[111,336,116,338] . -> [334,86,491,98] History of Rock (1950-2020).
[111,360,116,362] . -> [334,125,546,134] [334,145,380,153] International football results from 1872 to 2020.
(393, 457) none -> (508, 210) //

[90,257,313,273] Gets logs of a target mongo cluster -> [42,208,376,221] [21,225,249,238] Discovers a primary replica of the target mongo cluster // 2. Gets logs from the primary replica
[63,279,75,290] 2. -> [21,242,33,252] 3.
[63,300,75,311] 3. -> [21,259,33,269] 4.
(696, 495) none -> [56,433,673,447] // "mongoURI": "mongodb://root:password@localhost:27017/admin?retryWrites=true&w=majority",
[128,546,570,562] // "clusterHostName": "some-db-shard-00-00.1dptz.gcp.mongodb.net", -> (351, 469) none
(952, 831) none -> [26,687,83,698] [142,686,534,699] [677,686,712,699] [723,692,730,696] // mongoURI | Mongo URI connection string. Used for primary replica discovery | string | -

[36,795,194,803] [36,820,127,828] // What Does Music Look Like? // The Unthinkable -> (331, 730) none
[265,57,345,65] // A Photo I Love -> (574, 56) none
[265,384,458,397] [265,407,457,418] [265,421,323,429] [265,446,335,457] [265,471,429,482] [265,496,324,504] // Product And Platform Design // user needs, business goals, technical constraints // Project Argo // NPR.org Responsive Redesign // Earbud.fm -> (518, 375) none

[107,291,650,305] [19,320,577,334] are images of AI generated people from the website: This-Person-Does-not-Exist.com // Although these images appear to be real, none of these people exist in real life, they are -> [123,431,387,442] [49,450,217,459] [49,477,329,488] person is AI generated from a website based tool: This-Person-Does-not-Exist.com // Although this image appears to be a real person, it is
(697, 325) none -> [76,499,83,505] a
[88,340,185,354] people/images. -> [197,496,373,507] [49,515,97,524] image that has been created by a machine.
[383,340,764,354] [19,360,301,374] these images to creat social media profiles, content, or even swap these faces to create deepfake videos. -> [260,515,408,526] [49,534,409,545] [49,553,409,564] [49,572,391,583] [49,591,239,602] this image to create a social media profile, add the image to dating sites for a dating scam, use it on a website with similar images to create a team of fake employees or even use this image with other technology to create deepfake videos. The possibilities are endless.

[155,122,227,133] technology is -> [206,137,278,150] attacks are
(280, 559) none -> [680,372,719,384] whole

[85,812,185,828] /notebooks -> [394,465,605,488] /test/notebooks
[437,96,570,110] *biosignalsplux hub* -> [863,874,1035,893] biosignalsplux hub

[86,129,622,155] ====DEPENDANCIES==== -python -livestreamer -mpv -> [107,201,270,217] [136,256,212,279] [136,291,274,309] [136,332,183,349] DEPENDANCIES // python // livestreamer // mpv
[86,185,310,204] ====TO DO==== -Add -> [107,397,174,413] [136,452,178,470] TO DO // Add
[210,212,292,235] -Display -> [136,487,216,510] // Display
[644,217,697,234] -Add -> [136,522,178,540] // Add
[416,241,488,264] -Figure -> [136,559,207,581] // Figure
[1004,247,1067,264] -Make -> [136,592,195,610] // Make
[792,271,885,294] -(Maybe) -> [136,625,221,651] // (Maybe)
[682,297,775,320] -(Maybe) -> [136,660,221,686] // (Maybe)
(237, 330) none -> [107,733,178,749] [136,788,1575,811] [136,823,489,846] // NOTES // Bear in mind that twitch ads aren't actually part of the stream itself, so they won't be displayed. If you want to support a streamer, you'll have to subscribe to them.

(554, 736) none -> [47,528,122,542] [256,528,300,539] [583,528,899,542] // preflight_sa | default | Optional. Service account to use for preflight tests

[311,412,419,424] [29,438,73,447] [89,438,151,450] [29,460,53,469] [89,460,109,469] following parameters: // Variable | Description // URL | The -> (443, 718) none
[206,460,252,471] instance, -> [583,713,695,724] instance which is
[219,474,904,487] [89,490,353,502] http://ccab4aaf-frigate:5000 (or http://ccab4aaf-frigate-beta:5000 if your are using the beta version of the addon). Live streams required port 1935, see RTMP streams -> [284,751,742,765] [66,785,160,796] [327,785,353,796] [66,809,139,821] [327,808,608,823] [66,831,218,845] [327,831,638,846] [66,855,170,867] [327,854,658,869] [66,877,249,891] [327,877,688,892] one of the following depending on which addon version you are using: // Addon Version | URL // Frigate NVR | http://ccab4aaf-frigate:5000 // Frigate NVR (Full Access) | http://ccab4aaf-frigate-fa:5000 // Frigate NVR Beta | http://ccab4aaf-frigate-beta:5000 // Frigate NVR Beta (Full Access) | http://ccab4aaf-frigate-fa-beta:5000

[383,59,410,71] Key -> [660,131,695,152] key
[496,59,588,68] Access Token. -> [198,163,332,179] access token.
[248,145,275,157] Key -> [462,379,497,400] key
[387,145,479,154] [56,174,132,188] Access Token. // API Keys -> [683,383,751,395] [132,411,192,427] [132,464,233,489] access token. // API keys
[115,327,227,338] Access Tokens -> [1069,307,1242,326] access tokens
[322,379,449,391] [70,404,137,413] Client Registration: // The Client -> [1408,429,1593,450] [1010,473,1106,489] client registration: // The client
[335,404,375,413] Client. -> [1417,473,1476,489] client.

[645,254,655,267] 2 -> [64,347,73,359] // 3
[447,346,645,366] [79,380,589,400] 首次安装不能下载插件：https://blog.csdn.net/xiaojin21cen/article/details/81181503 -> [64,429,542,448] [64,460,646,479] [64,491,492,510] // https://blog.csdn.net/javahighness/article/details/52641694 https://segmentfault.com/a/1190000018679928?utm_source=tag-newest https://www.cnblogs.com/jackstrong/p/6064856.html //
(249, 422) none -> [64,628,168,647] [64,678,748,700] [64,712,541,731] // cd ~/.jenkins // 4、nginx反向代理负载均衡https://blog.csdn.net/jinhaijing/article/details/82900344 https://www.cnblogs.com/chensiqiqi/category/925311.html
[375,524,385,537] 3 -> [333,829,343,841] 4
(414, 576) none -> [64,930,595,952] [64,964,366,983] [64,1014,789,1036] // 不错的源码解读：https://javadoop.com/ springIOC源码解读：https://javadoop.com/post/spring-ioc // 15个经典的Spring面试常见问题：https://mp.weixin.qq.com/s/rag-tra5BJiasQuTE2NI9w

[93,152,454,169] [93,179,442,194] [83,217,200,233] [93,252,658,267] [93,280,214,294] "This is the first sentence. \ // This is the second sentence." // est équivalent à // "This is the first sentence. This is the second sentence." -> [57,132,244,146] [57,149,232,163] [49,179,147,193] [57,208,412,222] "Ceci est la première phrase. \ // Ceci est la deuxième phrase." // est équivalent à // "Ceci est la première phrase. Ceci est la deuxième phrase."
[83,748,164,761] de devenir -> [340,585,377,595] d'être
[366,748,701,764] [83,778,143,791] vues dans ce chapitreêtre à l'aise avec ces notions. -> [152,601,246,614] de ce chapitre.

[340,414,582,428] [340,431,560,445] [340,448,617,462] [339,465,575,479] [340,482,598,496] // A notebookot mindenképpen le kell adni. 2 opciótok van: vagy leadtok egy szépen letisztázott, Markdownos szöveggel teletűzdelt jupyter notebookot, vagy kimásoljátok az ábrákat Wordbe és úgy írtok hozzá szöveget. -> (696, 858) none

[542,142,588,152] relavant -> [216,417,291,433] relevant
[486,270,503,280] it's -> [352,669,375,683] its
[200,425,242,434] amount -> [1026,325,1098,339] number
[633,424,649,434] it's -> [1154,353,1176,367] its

● ● ● ●

WHAT YOU ARE ASKED TO DO >>
Provide a count of the lines in the data above that include the word "details", stating the number alone.

COMPLETED TASK >>
2